Line for line, return the data exactly, omitting all pictures.

MATERIAL PROVIDED:
____

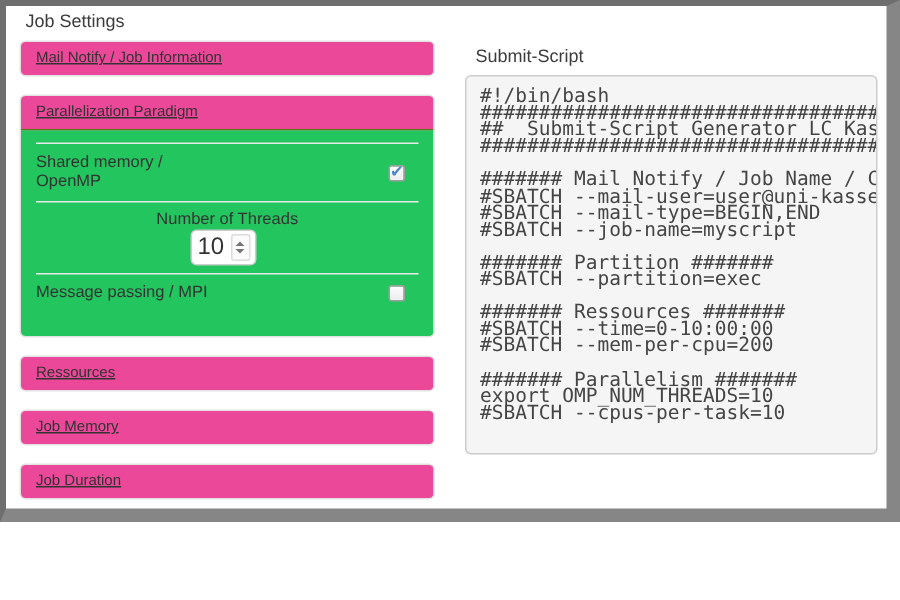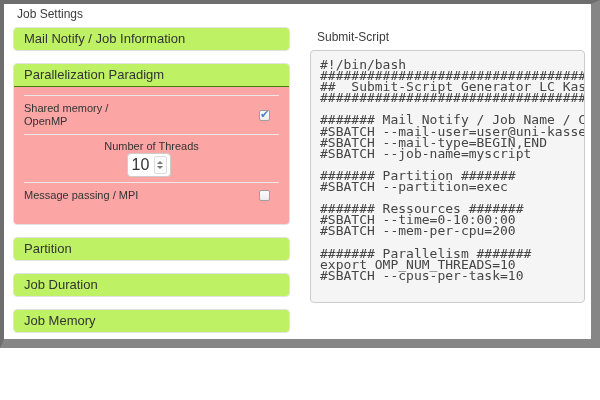"Mail Notify / Job Information" .panel-heading { background: #bef264 -> #ec4899; font-size: 13px -> 10px; text-decoration: none -> underline }
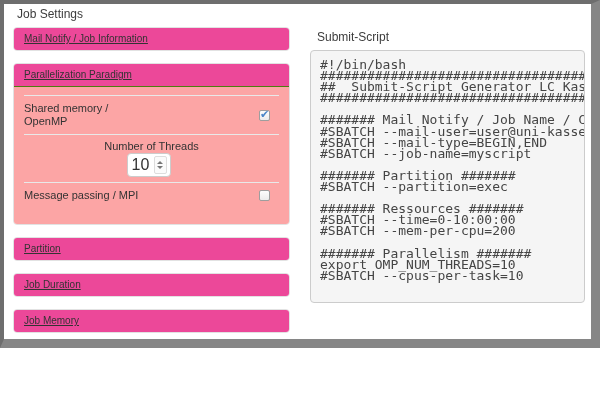"Shared memory / OpenMP" .panel-body { background: #fca5a5 -> #22c55e }
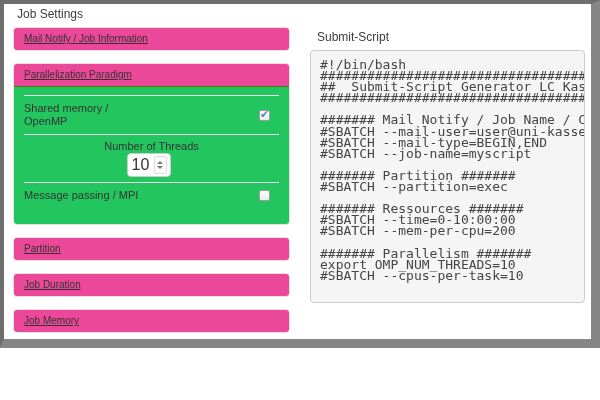"Partition" div.panel-heading { text: Partition -> Ressources }
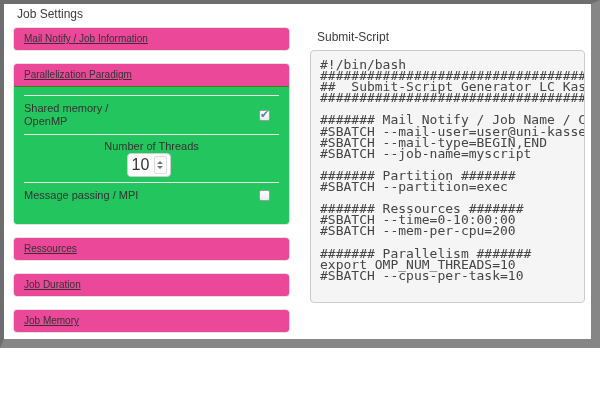"Job Duration" div.panel { order: before "Job Memory" -> after "Job Memory" }
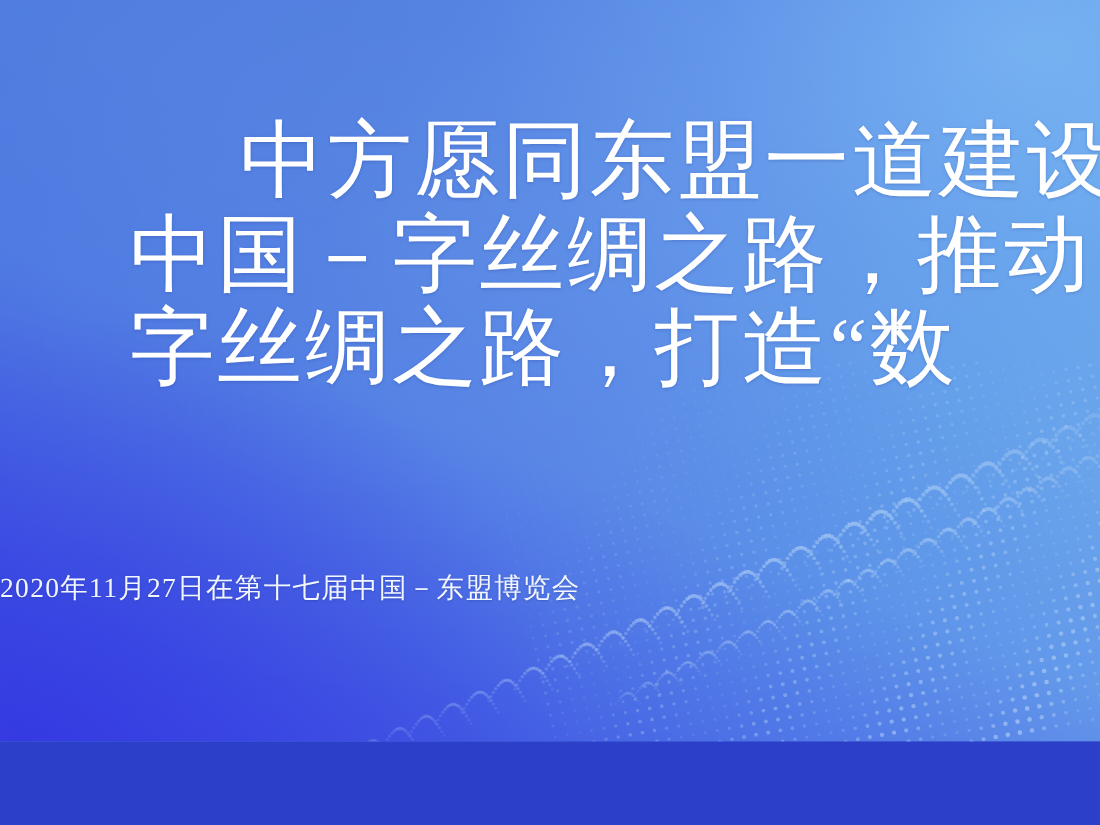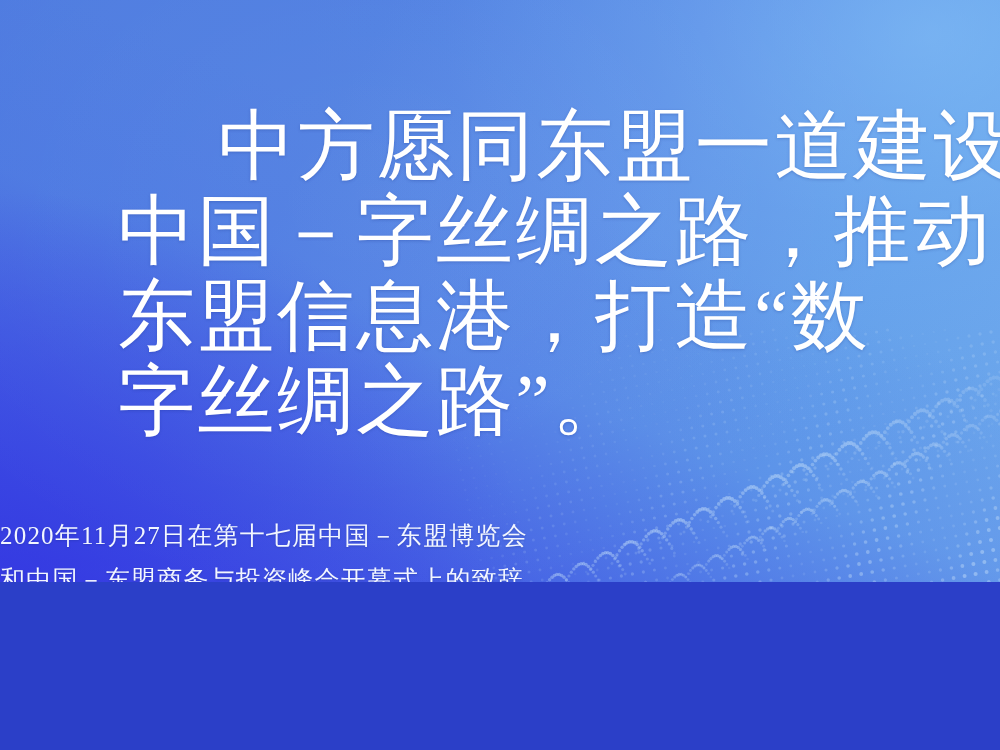"中方愿同东盟一道建设" #stage { height: 582px -> 674px }
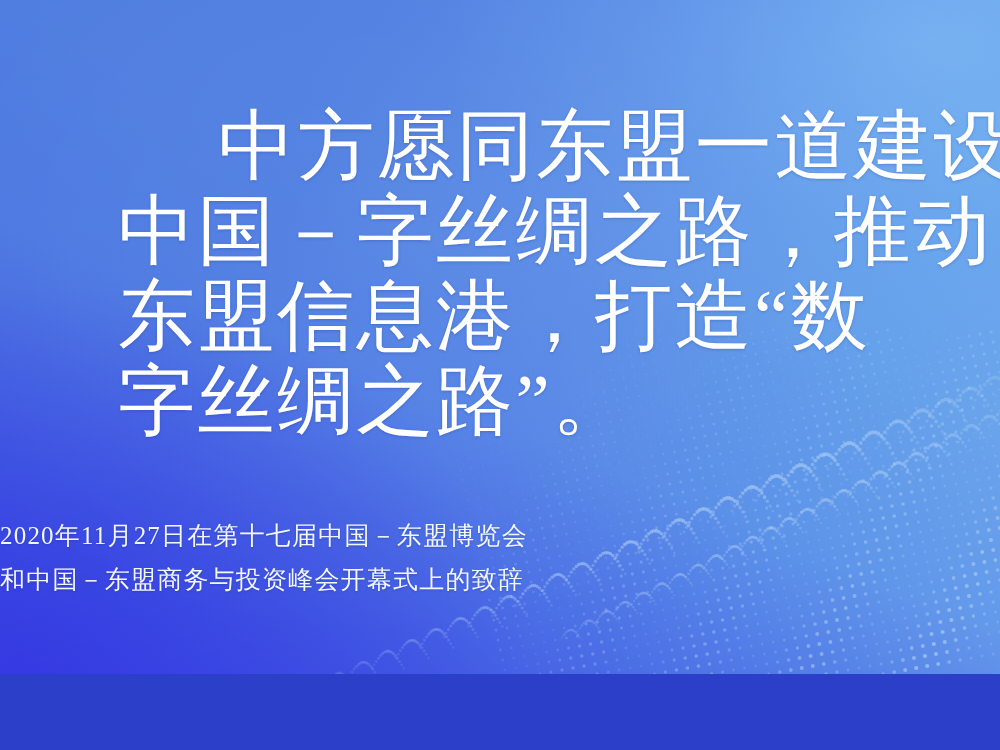"东盟信息港，打造“数" span.qline { text: 东盟信息港 -> 字丝绸之路 }
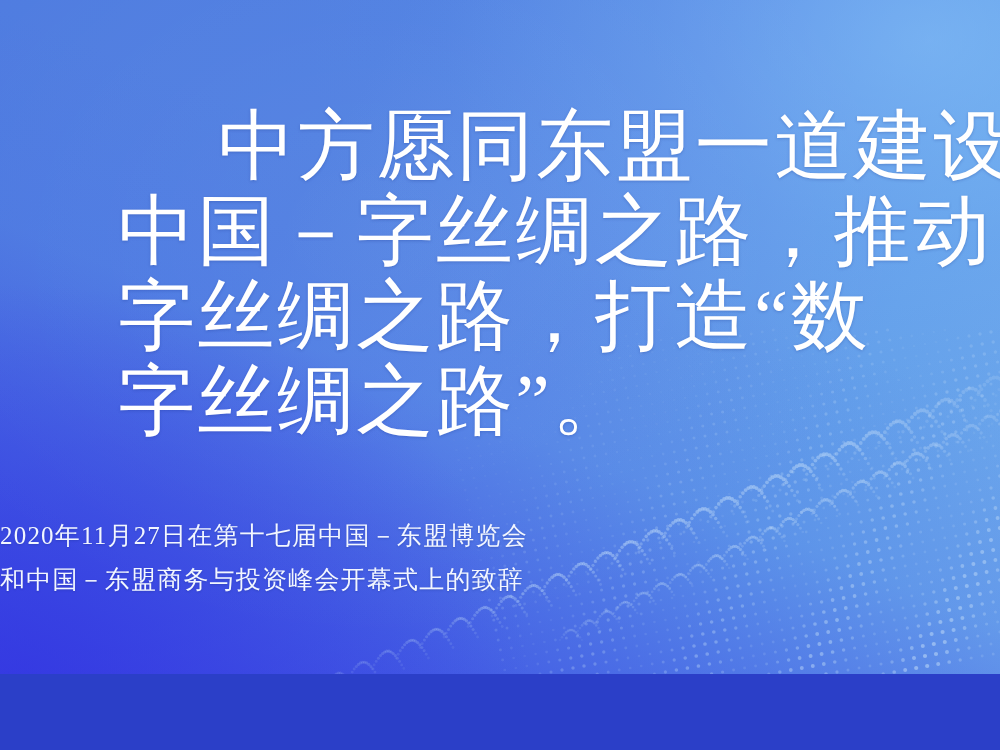"字丝绸之路”。" span.qline { html: <span>字丝绸之路”。</span> -> none }
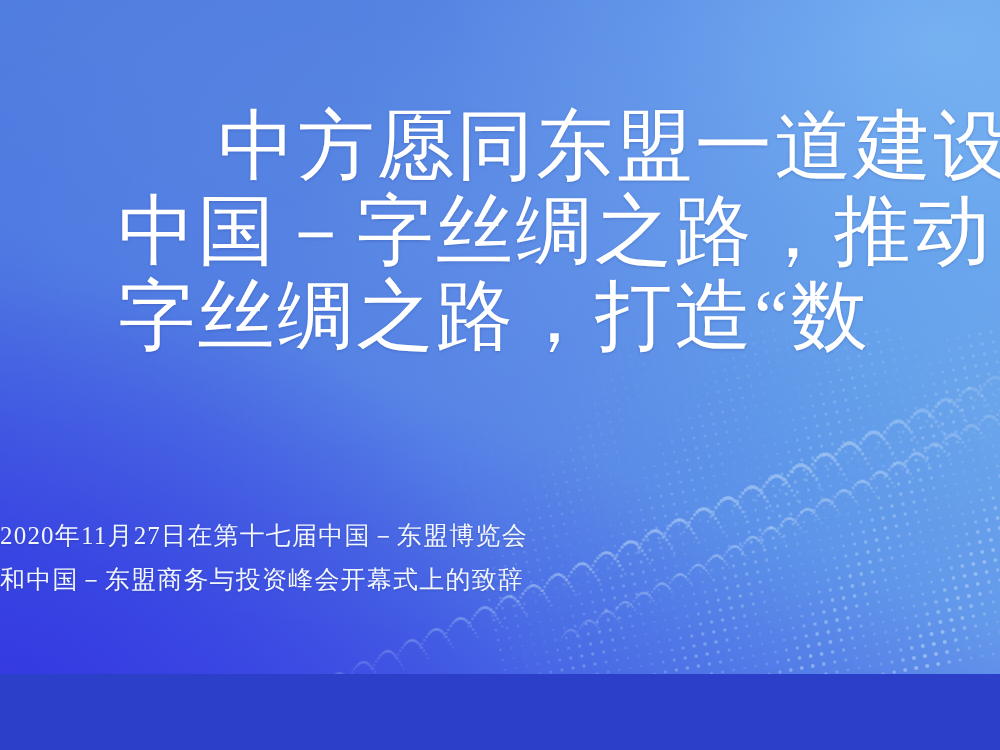"和中国－东盟商务与投资峰会开幕式上的致辞" span.aline { html: <span>和中国－东盟商务与投资峰会开幕式上的致辞</span> -> none }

____

ANSWER SPACE:
"Mail Notify / Job Information" .panel-heading { background: #bef264 -> #ec4899; font-size: 13px -> 10px; text-decoration: none -> underline }
"Shared memory / OpenMP" .panel-body { background: #fca5a5 -> #22c55e }
"Partition" div.panel-heading { text: Partition -> Ressources }
"Job Duration" div.panel { order: before "Job Memory" -> after "Job Memory" }
"中方愿同东盟一道建设" #stage { height: 582px -> 674px }
"东盟信息港，打造“数" span.qline { text: 东盟信息港 -> 字丝绸之路 }
"字丝绸之路”。" span.qline { html: <span>字丝绸之路”。</span> -> none }
"和中国－东盟商务与投资峰会开幕式上的致辞" span.aline { html: <span>和中国－东盟商务与投资峰会开幕式上的致辞</span> -> none }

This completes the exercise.